(MoneyWatch) Whenever I hear the term "socially responsible investing," I'm typically being pitched some magical solution that is a combination of beating the market and creating social good. Also typical is that this socially responsible solution turns out to have high fees and the unlikelihood of performing well going forward. Garrett financial planner Tom Nowak's recent book, "Low Fee Socially Responsible Investing" offers some good advice without an agenda on the subject.
What constitutes being socially responsible will vary depending upon the investors' values. Some will want to avoid such "sin industries" as alcohol or tobacco. Some may want a faith-based definition such as companies supporting "Christian values," while others may want companies that are more socially tolerant. (Which means that some socially responsible funds will only invest in companies that offer benefits for same-sex couples, while some will only invest in companies that don't.) Or, as Nowak notes, companies screened to avoid partisan politics could be a definition. Though I'd certainly support that definition, Nowak has so far been unable to find such a fund. Here are some screens he suggests you choose from in developing a socially responsible portfolio that fits your values. You may have others.
- Human rights
- Labor relations
- Executive pay
- Animal testing
- Political views or support
Nowak defines "low fee" as costing no more than 0.5 percent annually. This fee must include both the fee for advice and the annual net management fee. I applaud Nowak on this definition of low fee, as I've heard others define it as two percentage points annually. He notes, however, that only about four percent of funds in the Socially Responsible Index (SRI) have fees of 0.5 percent or less.
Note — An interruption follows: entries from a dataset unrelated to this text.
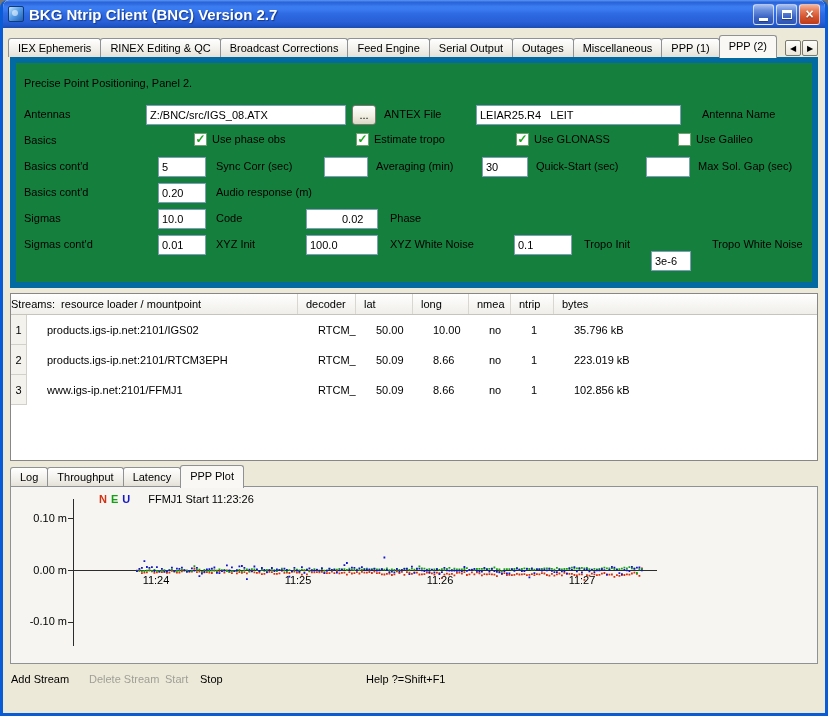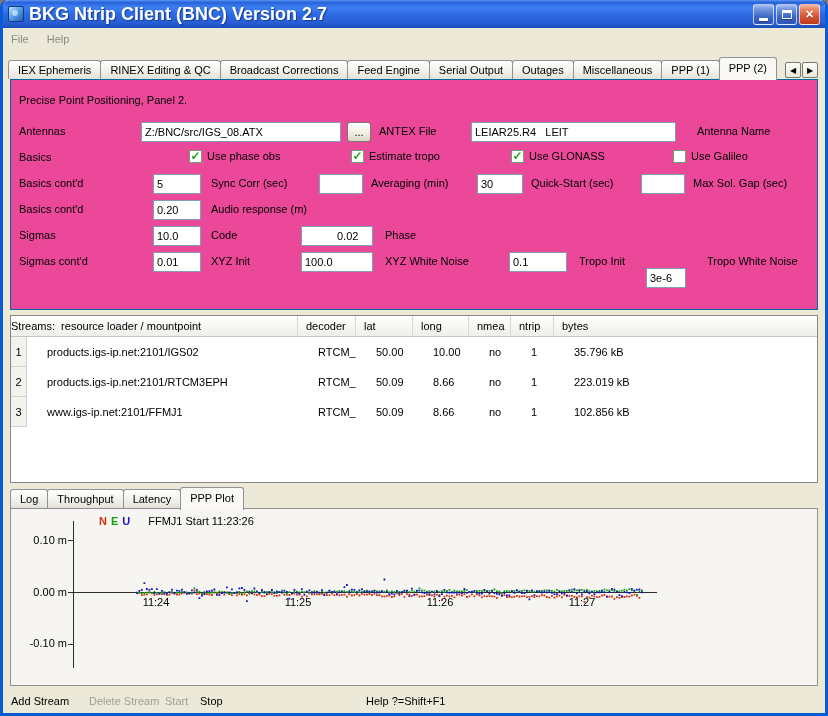--- a/index.html
+++ b/index.html
@@ -20,7 +20,7 @@
   .app-icon{width:16px;height:16px;border-radius:2px;border:1px solid #123a7a;
     background:linear-gradient(135deg,#bfe3ff 0%,#5aa0e8 45%,#1d5fb8 100%);margin-right:5px;position:relative;flex:none;}
   .app-icon::after{content:"";position:absolute;left:3px;top:3px;width:6px;height:6px;border-radius:50%;background:rgba(255,255,255,.55);}
-  .title{color:#fff;font-weight:bold;font-size:18px;text-shadow:1px 1px 1px #153c8c;flex:1;white-space:nowrap;}
+  .title{color:#fff;font-weight:bold;font-size:15px;text-shadow:1px 1px 1px #153c8c;flex:1;white-space:nowrap;}
   .winbtns{display:flex;gap:2px;}
   .wbtn{width:21px;height:21px;border-radius:3px;border:1px solid rgba(255,255,255,.65);
     display:flex;align-items:center;justify-content:center;padding:0;cursor:default;

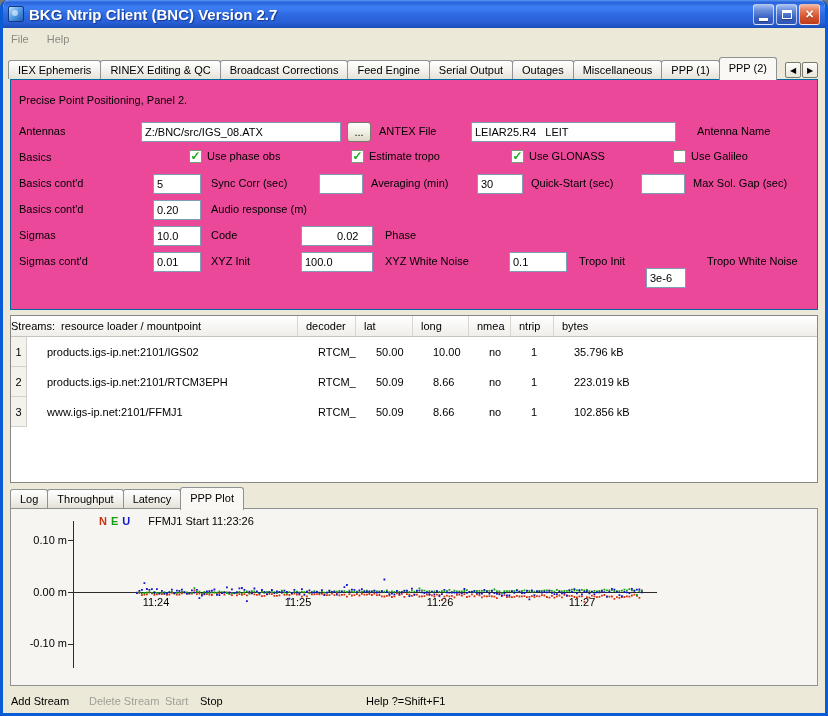--- a/index.html
+++ b/index.html
@@ -100,10 +100,6 @@
     </span>
   </div>
 
-  <div class="menubar">
-    <span class="menu-item">File</span>
-    <span class="menu-item">Help</span>
-  </div>
 
   <div class="client">
 

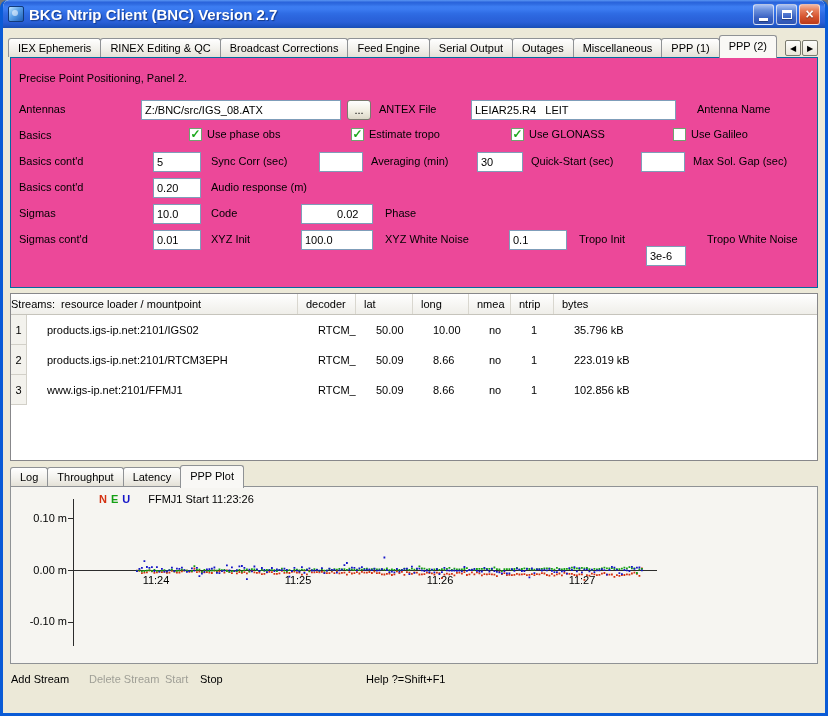--- a/index.html
+++ b/index.html
@@ -46,7 +46,7 @@
   .scrollbtn{width:16px;height:16px;border:1px solid #7a7a6e;border-radius:2px;padding:0;
     background:linear-gradient(180deg,#fdfdfb,#e9e6d8);font-size:8px;line-height:13px;text-align:center;color:#000;}
   
-  .panel{background:#ec4899;border:1px solid #0369a1;z-index:1;}
+  .panel{background:#15803d;border:6px solid #0369a1;z-index:1;}
   .lbl{position:absolute;white-space:nowrap;}
   .fld{position:absolute;height:20px;border:1px solid #7f9db9;background:#fff;
     font-family:"Liberation Sans",sans-serif;font-size:11px;padding:0 3px;}

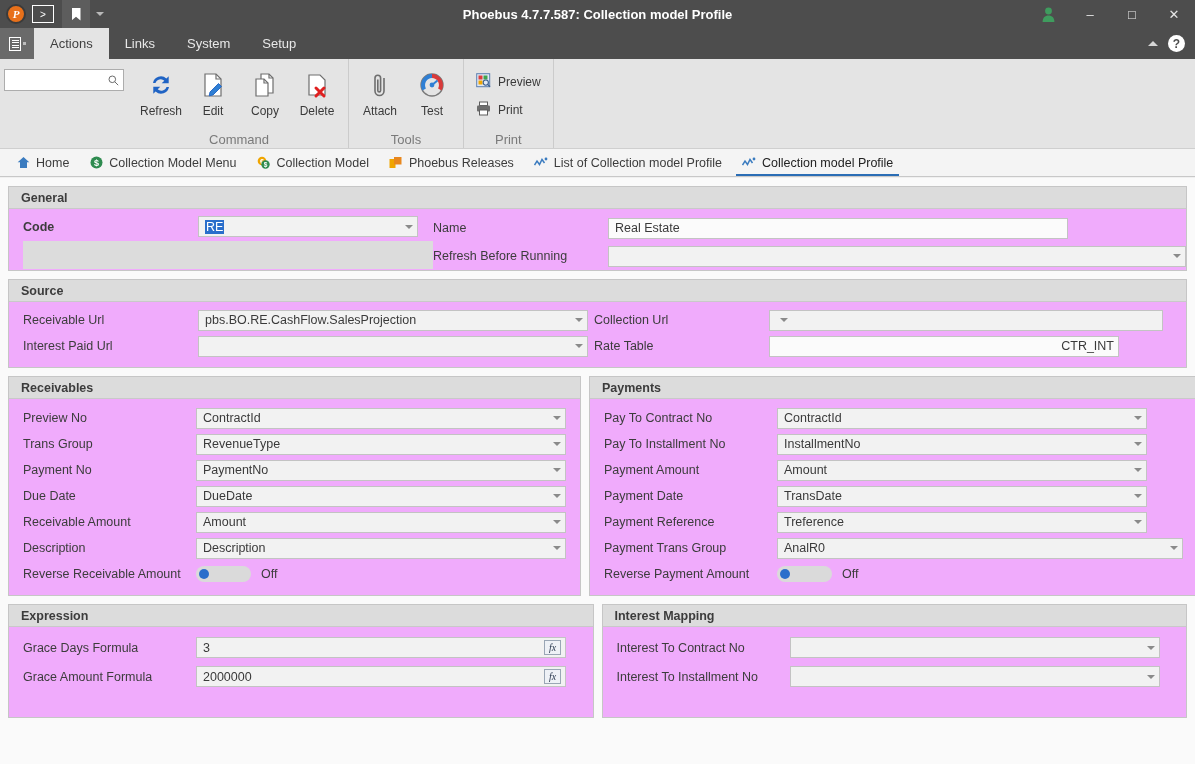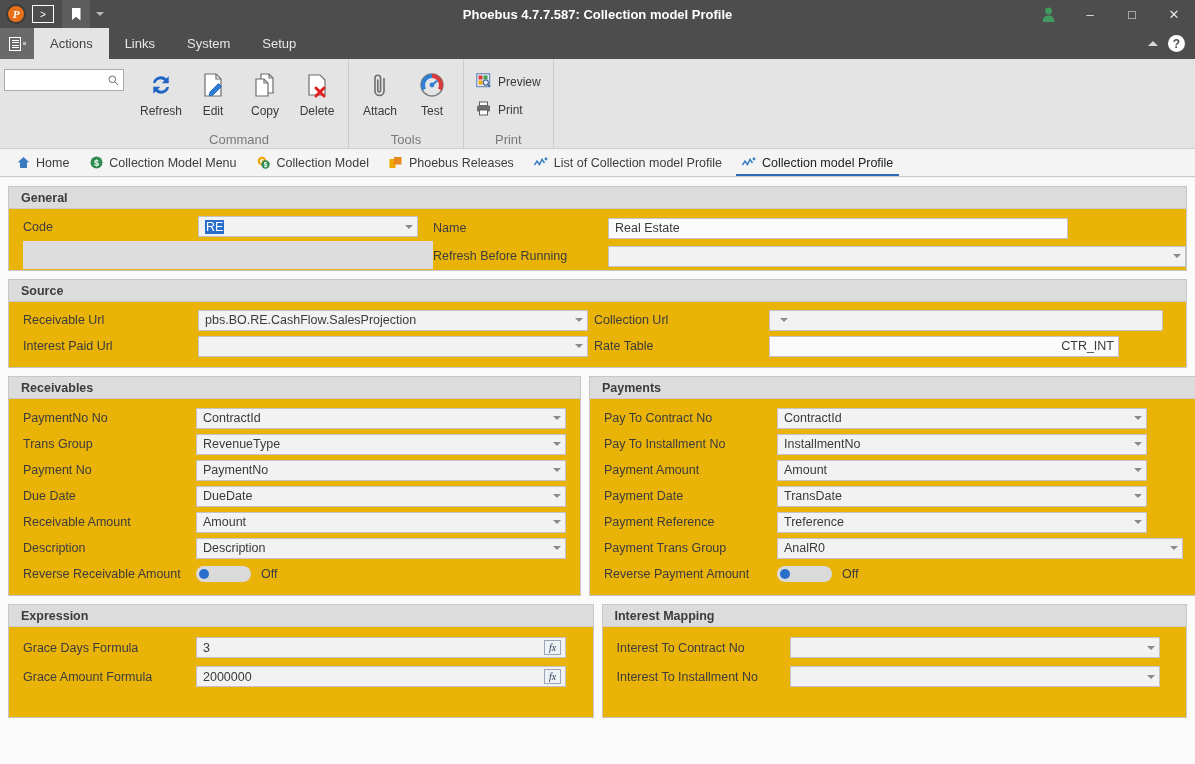--- a/index.html
+++ b/index.html
@@ -241,7 +241,7 @@
   }
   .panel {
     border: 1px solid #c6c6c6;
-    background: #eab308;
+    background: #f0abfc;
     margin-bottom: 8px;
   }
   .panel-hd {

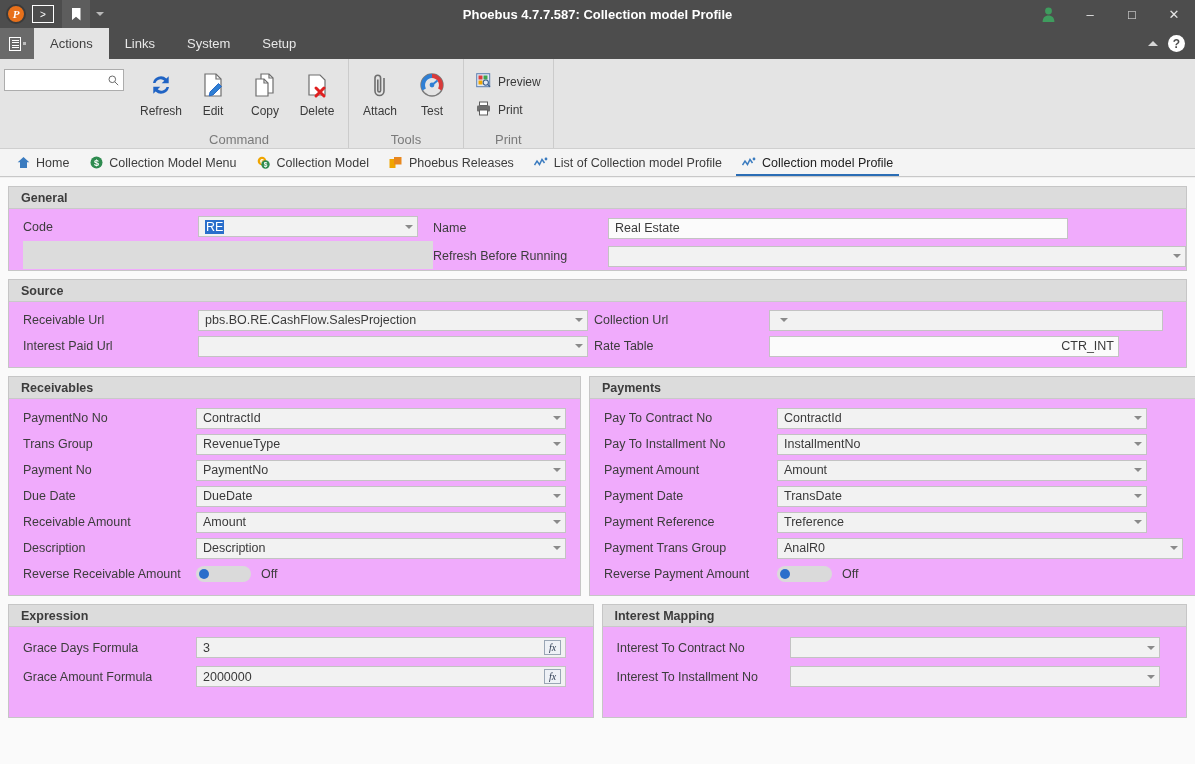--- a/index.html
+++ b/index.html
@@ -550,7 +550,7 @@
       <div class="grid2">
         <div class="col" style="flex:0 0 410px;">
           <div class="frow" style="padding:5px 0 0 14px; height:30px;">
-            <div class="flabel" style="width:175px;">Code</div>
+            <div class="flabel" style="width:175px;font-weight:bold;">Code</div>
             <div class="fld" style="width:220px;">
               <span class="val sel">RE</span>
               <span style="flex:1"></span>

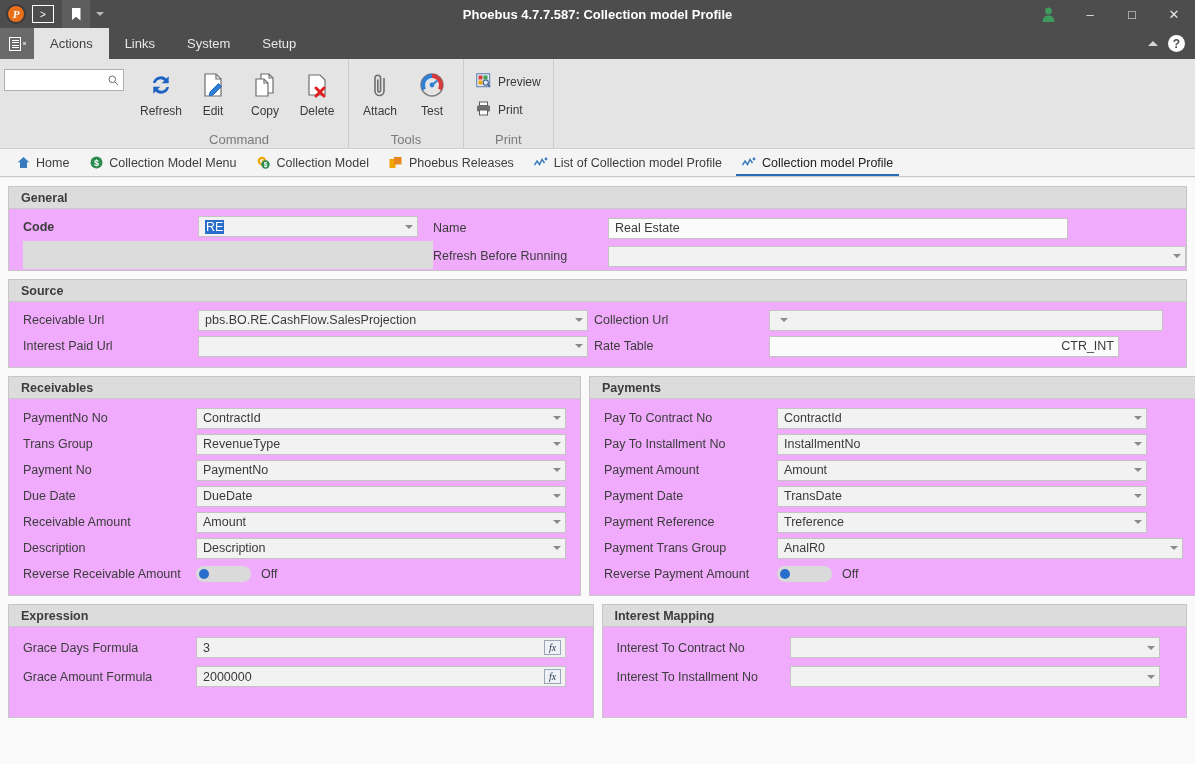--- a/index.html
+++ b/index.html
@@ -622,7 +622,7 @@
       <div class="panel-hd">Receivables</div>
       <div class="panel-bd" style="padding:6px 14px 8px 14px;">
         <div class="frow">
-          <div class="flabel" style="width:173px;">PaymentNo No</div>
+          <div class="flabel" style="width:173px;">Preview No</div>
           <div class="fld" style="width:370px;">
             <span class="val">ContractId</span>
             <span class="dd-arrow"></span>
How will a socially responsible portfolio perform? Like any portfolio, performance relative to the broad stock market will be inversely related to costs. And luck is also involved. Before the stock market crash, I helped a Muslim client develop a portfolio of hundreds of stocks based partially upon religious criteria of avoiding certain industries. Two of those industries avoided included financials and insurance. That worked out quite well after the financial collapse.
I admit that I own every sin company in anyone's socially responsible list of companies to avoid. But I also own every company in anyone's list of socially responsible companies to own. That's because between my total US and total international index funds, I own virtually every publicly held company on the planet.
In my view, there are many ways to be social responsible. Because it is more expensive to screen for socially acceptable investments, they tend to under-perform the broad index funds owning everything. I happen to agree with author and advisor Rick Ferri who recommends buying the whole market and using the extra returns to make a financial contribution to whatever cause you believe in.